Cultivation: B. coli was first cultivated by Barret and Yarbrough (1922) in a medium consisting of 1 part inactivated serum and 16 parts of 0.5% sodium chloride solution. It has since been cultivated by many workers. Schumaker (1931) and Levine (1940) used a medium consisting of 9 parts of Ringer's solution and 1 part of horse serum plus about 0.007 g rice starch per tube containing 10 ml of the medium. Tempelis and Lysenko (1957) used an agar slant of Difco Entamoeba histolytica medium overlaid with Balamuth's egg yolk infusion plus rice starch, 500 units per ml of streptomycin and 250 units per ml of penicillin; this medium was used successfully to establish clone cultures from single microorganisms.

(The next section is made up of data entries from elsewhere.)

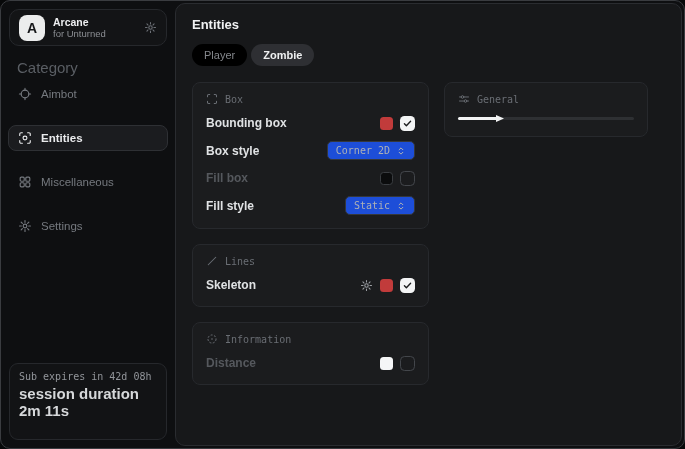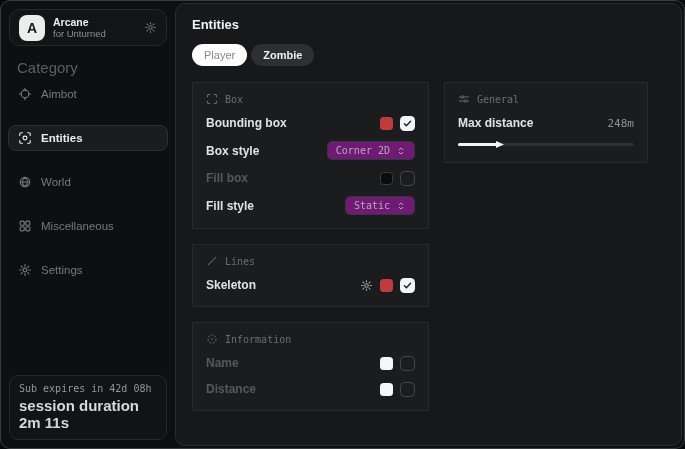--- a/index.html
+++ b/index.html
@@ -49,7 +49,7 @@
   .tabs { display:flex; gap:4px; margin-top:12px; }
   .tab {
     height:22px; padding:0 12px; border-radius:11px; font-size:11px;
-    display:flex; align-items:center; background:#ffffff; color:#85888d; border:none;
+    display:flex; align-items:center; background:#000000; color:#85888d; border:none;
     font-family:inherit; cursor:default;
   }
   .tab.active { background:#2e2f33; color:#eff0f1; font-weight:600; }

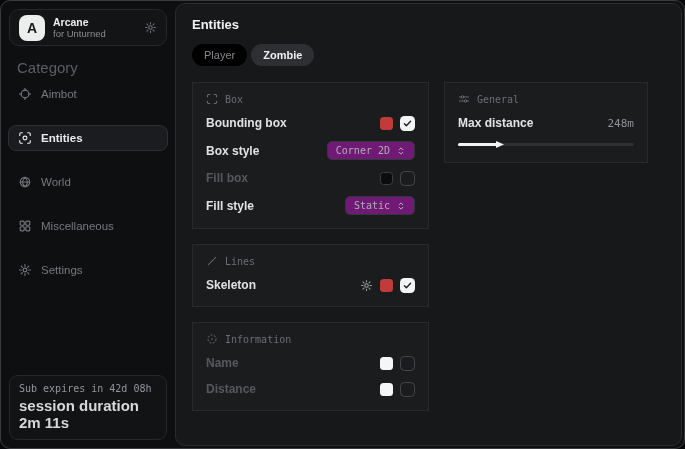--- a/index.html
+++ b/index.html
@@ -56,7 +56,7 @@
   .content { display:flex; gap:15px; margin-top:16px; align-items:flex-start; }
   .col-left { width:237px; display:flex; flex-direction:column; gap:15px; flex:none; }
   .col-right { width:204px; flex:none;text-align:right; }
-  .card { background:#1b1c1e; border:1px solid #27292d; border-radius:0; padding:10px 13px 13px; }
+  .card { background:#1b1c1e; border:1px solid #27292d; border-radius:8px; padding:10px 13px 13px; }
   .card-header {
     display:flex; align-items:center; gap:7px; color:#6a6e74;
     font-family:"DejaVu Sans Mono", monospace; font-size:10px; margin-bottom:3px;

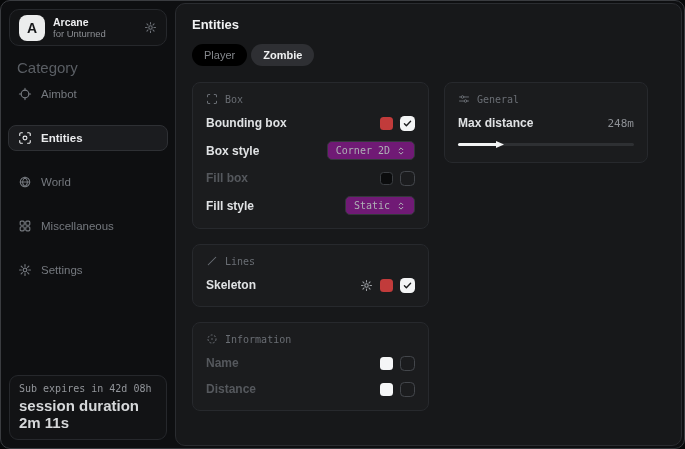--- a/index.html
+++ b/index.html
@@ -302,10 +302,6 @@
             <span>General</span>
           </div>
 
-          <div class="row">
-            <span class="row-label">Max distance</span>
-            <span class="slider-value">248m</span>
-          </div>
 
           <div class="slider">
             <span class="slider-track"></span>

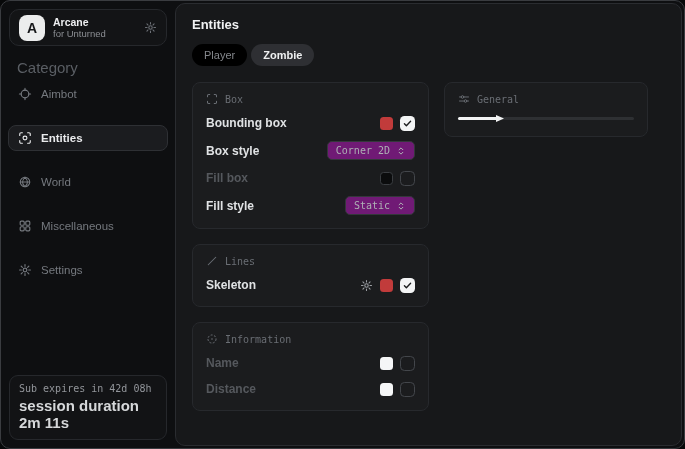--- a/index.html
+++ b/index.html
@@ -75,7 +75,7 @@
   .checkbox.checked { background:#f3f4f5; color:#1a1b1d; }
   .dropdown {
     display:flex; align-items:center; gap:6px; height:19px; padding:0 8px;
-    background:#701a75; border:1px solid #34373b; border-radius:5px;
+    background:#1d4ed8; border:1px solid #34373b; border-radius:5px;
     color:#aeb1b5; font-family:"DejaVu Sans Mono", monospace; font-size:10px; cursor:default;
   }
   .gear-btn { color:#696d73; display:flex; cursor:default; }

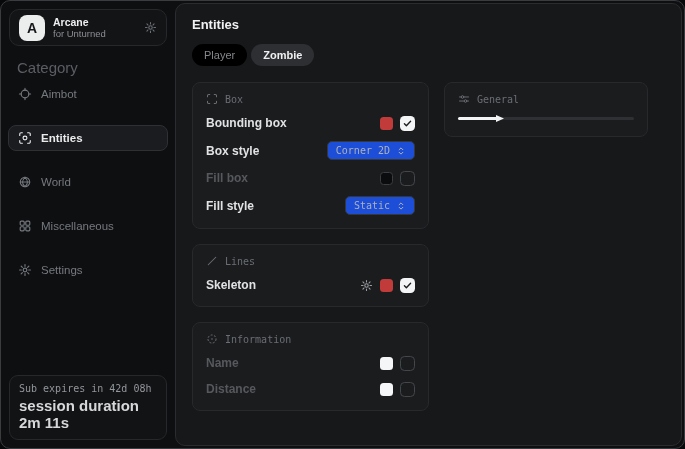--- a/index.html
+++ b/index.html
@@ -128,15 +128,6 @@
             </svg>
         </span>
         <span class="nav-label">Entities</span>
-      </div>
-      <div class="nav-item">
-        <span class="nav-icon">
-          <svg viewBox="0 0 16 16" width="14" height="14" fill="none" stroke="currentColor" stroke-width="1.2" stroke-linecap="round">
-              <circle cx="8" cy="8" r="5.4"></circle>
-              <path d="M2.6 8h10.8M8 2.6c-3.8 3.4-3.8 7.4 0 10.8M8 2.6c3.8 3.4 3.8 7.4 0 10.8"></path>
-            </svg>
-        </span>
-        <span class="nav-label">World</span>
       </div>
       <div class="nav-item">
         <span class="nav-icon">

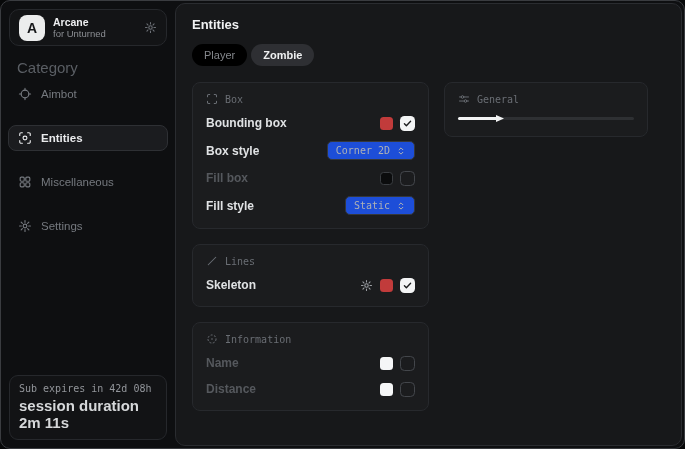--- a/index.html
+++ b/index.html
@@ -261,13 +261,6 @@
             <span>Information</span>
           </div>
 
-          <div class="row">
-            <span class="row-label dim">Name</span>
-            <span class="controls">
-              <span class="swatch" style="background: rgb(245, 246, 247);"></span>
-              <span class="checkbox unchecked"></span>
-            </span>
-          </div>
 
           <div class="row">
             <span class="row-label dim">Distance</span>

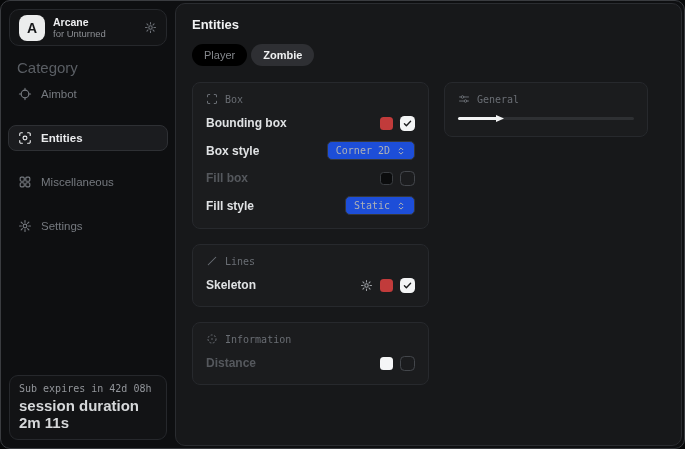--- a/index.html
+++ b/index.html
@@ -36,7 +36,7 @@
   .nav-icon { display:flex; flex:none; }
   .sidebar-footer {
     position:absolute; left:8px; right:8px; bottom:8px;
-    border:1px solid #26282c; border-radius:9px; background:#121315; padding:7px 9px 8px;
+    border:1px solid #26282c; border-radius:9px; background:#121315; padding:7px 9px 20px;
   }
   .footer-expiry { font-family:"DejaVu Sans Mono", monospace; font-size:10px; color:#93969b; }
   .footer-session { font-size:15px; color:#d6d8da; font-weight:700; margin-top:3px; }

Treatment: No treatment is necessary in swine. Carbarsone has been used in man. Young and Burrows (1943) administered 0.25 to 0.5 g twice a day for 10 days. However, DeLanney (1943) found that carbarsone did not eliminate all the parasites and recommended 2.1 g diiodohydroxyquin (diodoquin) daily for 20 days. Swartzwelder (1950) recommended diodoquin if carbarsone failed. More recently, chlortetracycline and oxytetracycline have been found effective (Arean and Koppisch, 1956; Neghme et al., 1951).
Benson, Fremming and Young (1955) treated chimpanzees with 250 mg carbarsone daily for 10 days, concealing the drug in fruit or fruit juices.
Prevention and Control: Sanitary measures designed to prevent ingestion of cysts or feces should prevent balantidial infections.